Before and After Photos
Case 1: Deep Bite w/ Spacing using Temporary Anchorage Devices (TADS)
n this case, the patient presented with a 100% deep bite with large space (diastema) between his front two teeth. It would have been impossible closing the space unless we opened his bite. We decided to use micro TADs, which are the abbreviation of temporary anchorage devices to intrude the maxillary teeth, allowing us to first open the bite, and second, close the space between the front two teeth. This patient was in treatment for 18 months.
Case 2: Underbite with Crowding
This patient presented with a Class III skeletal (underbite) with maxillary (upper jaw) crowding. The patient wore Invisalign for 13 months. During her treatment we performed interproximal reduction in the mandibular (lower) jaw to bring the lower teeth backwards, while we proclined (moved forward) the upper teeth.

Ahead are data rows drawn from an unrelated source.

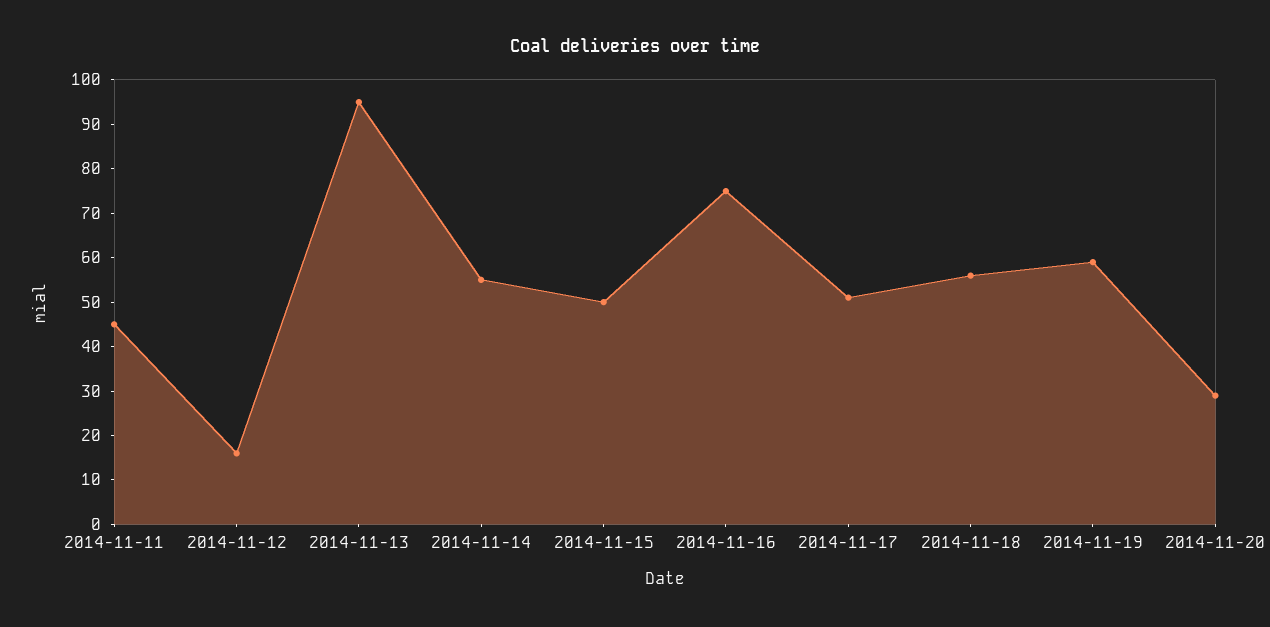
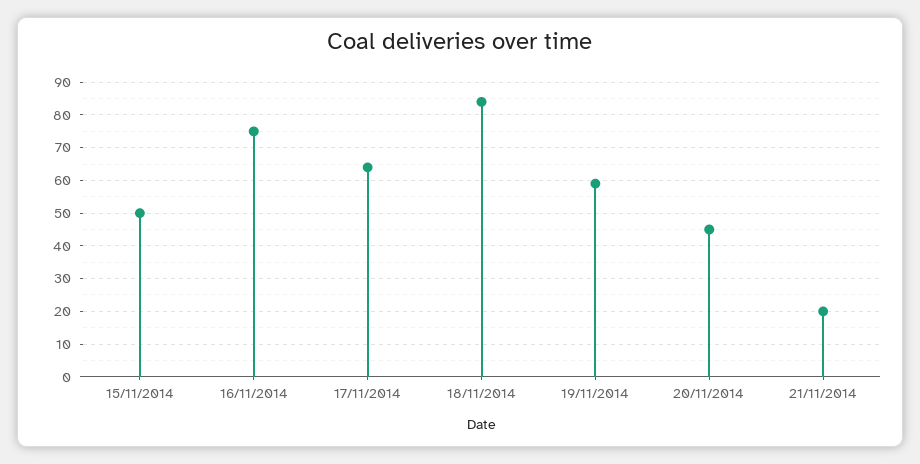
2014-11-11: 45 -> none
2014-11-12: 15 -> none
2014-11-13: 95 -> none
2014-11-14: 55 -> none
2014-11-17: 50 -> 65
2014-11-18: 55 -> 85
2014-11-20: 30 -> 45
21/11/2014: none -> 20

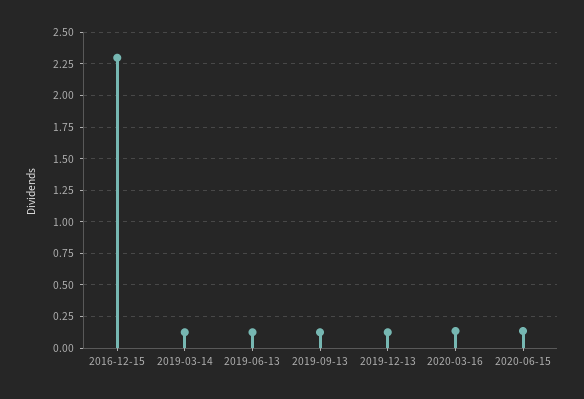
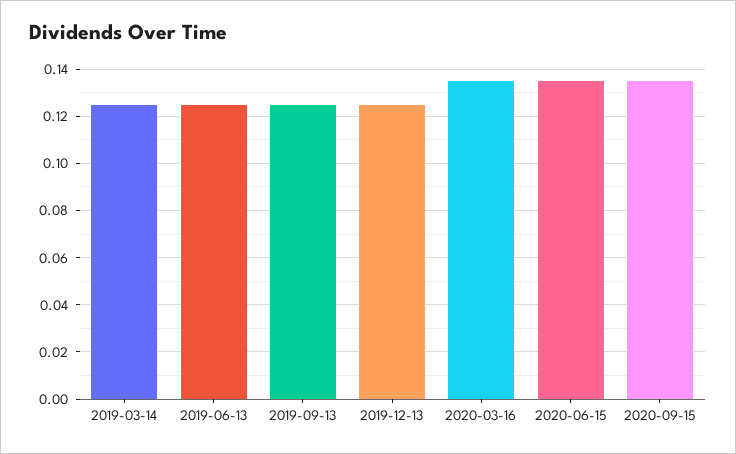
2016-12-15: 2.3 -> none
2020-09-15: none -> 0.135

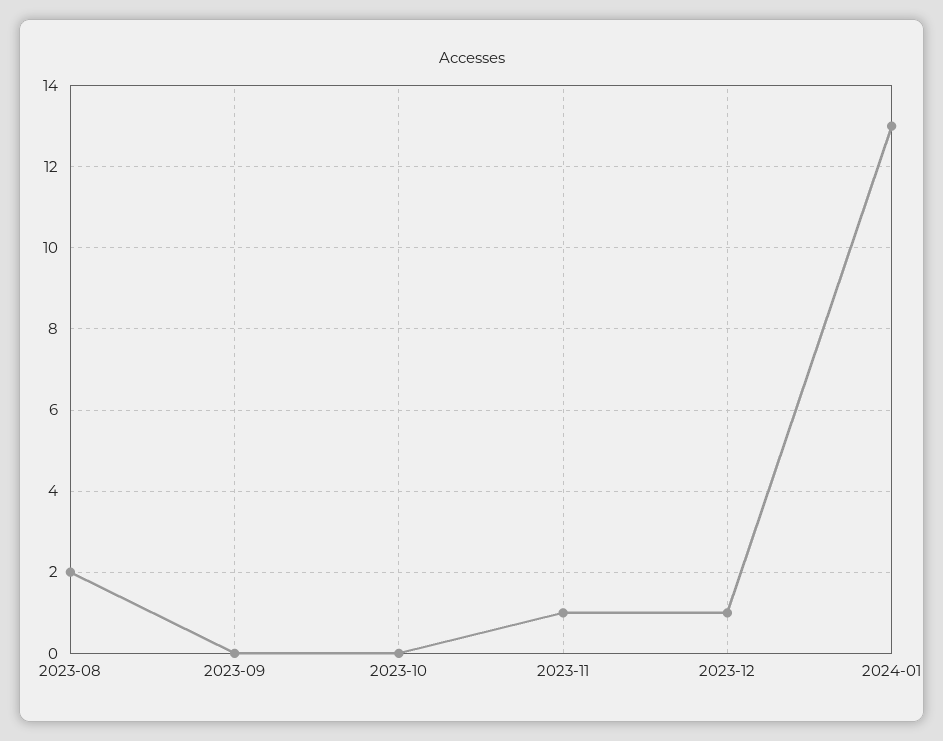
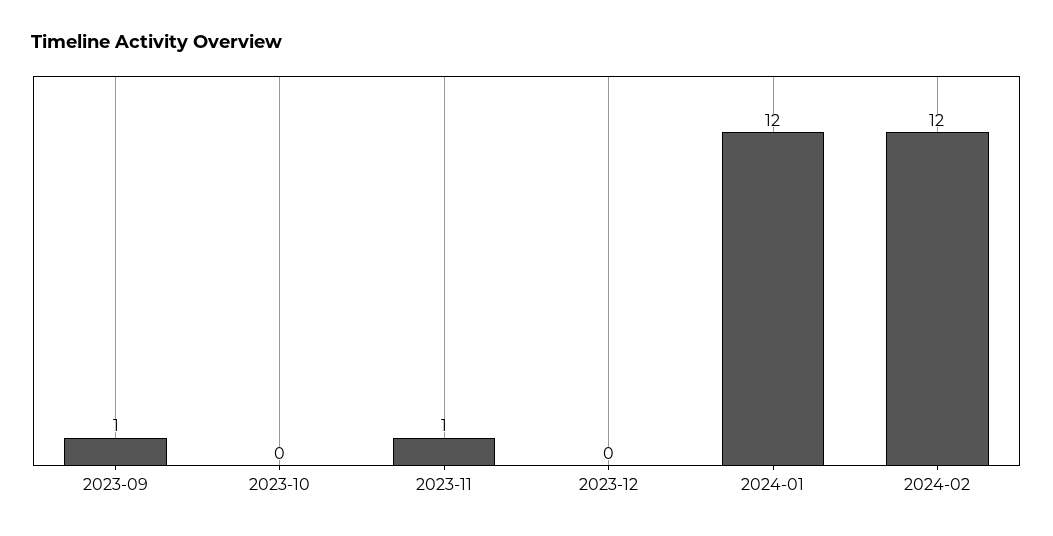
2023-08: 2 -> none
2023-09: 0 -> 1
2023-12: 1 -> 0
2024-01: 13 -> 12
2024-02: none -> 12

Case 3: Early Treatment / Severe Overjet
At Florman Orthodontics we have developed a series of steps and use specific appliances to treat Class II overjet cases like this one. This case was treated in two phases taking a total of three years. In the early phase I we aligned the patient’s teeth and corrected the overjet problem 80 % of the way. We then waited for the remaining permanent teeth to erupt, and then began the second phase of treatment. In the second phase of treatment we corrected the remaining overjet and and aligned the remaining teeth.
Case 4: Moderate Crowding
This patient presented with moderate adult crowding and was treated with braces in 10.5 months. Note special attention and techniques were used not to increase the recession the patient presented with.
Case 5: Invisalign Crowding / Moderate
Case 6: Spacing Invisalign
The following patient requested to be treated with Invisalign to have her spaces closed. The treatment time took 12 months.
Case 8: Crowding Invisalign
This patient presented with an anterior crossbite, moderate to severe crowding and an open bite tendency. We treated this patient with Invisalign and some interproximal reduction. Invisalign offers some posterior bite intrusion to aid in the closure of the bite while we are expanding the arches to make room for the crowding. The total treatment time for this case was 18 months. Due to the amount of crowding in the lower arch there were some black triangles present at the end of treatment which can not be avoided.
Case 9: Spacing Invisalign Treatment
This patient presented with spacing in the maxillary (upper ) arch, and requested Invisalign treatment. What makes some maxillary (upper) spacing cases more challenging than others is when the mandibular (lower) teeth are articulating (touching/hitting/functioning) with the opposing teeth. The only way to correct the spacing problem is to either open the bite, retract the lower teeth, or a combination of both. We performed some interproximal reduction in the lower arch, intruded the upper teeth to open the bite, and retracted the upper teeth. This case took 6 months.
Case 10: Tongue Thrust / Open Bite / Spacing
This patient presented with an anterior open bite and anterior spacing caused by a tongue thrust she had since she was a child. Tongue thrusts are very common and go undiagnosed until patients go see orthodontists to correct spacing and open bite issues. This patient was treated with Invisalign. Spaces in the posterior will be restored with implants in the future.
Case 11: Crowding / Arch Deficiency
This case is an excellent example of a child at age 9 that presented with inadequate room for her permanent cuspids. In her phase one treatment, we used maxillary and mandibular expanders and enlarged the arch circumference in both jaws, creating room for her teeth to erupt. Once we guided the cuspids into place, we began her second phase of orthodontic treatment and finished straightening all her teeth in both jaws. Total treatment time was 33 months for both phases of treatment.
Case 12: Anterior Open Bite w/ Bilateral Posterior Cross Bite
This patient presented with an anterior open bite with bilateral cross bites. We decided to use fixed appliances (braces) to treat this patient. After 13 months, with minor interproximal reduction and posterior occlusal adjustment, we were successful in correcting the posterior crossbites on both sides and the anterior open bite. The reason we chose braces instead of Invisalign was two fold: First, this is considered a very difficult case, and in difficult cases, we have much more predictability using braces over Invisalign. Second, in anterior open bite cases, patients need to use anterior elastics to close the open bite. Invisalign relies on anterior attachments that are just not as efficient. We tell all patients the same thing, if we can guarantee you a better result faster using braces, you should do braces. Recently Invisalign came out with marketing stating that they are able to close open bites. We have done numerous cases using Invisalign to close open bites, and yes we can get some closure, but it is not the same as using fixed appliances with elastic wear in our professional opinion.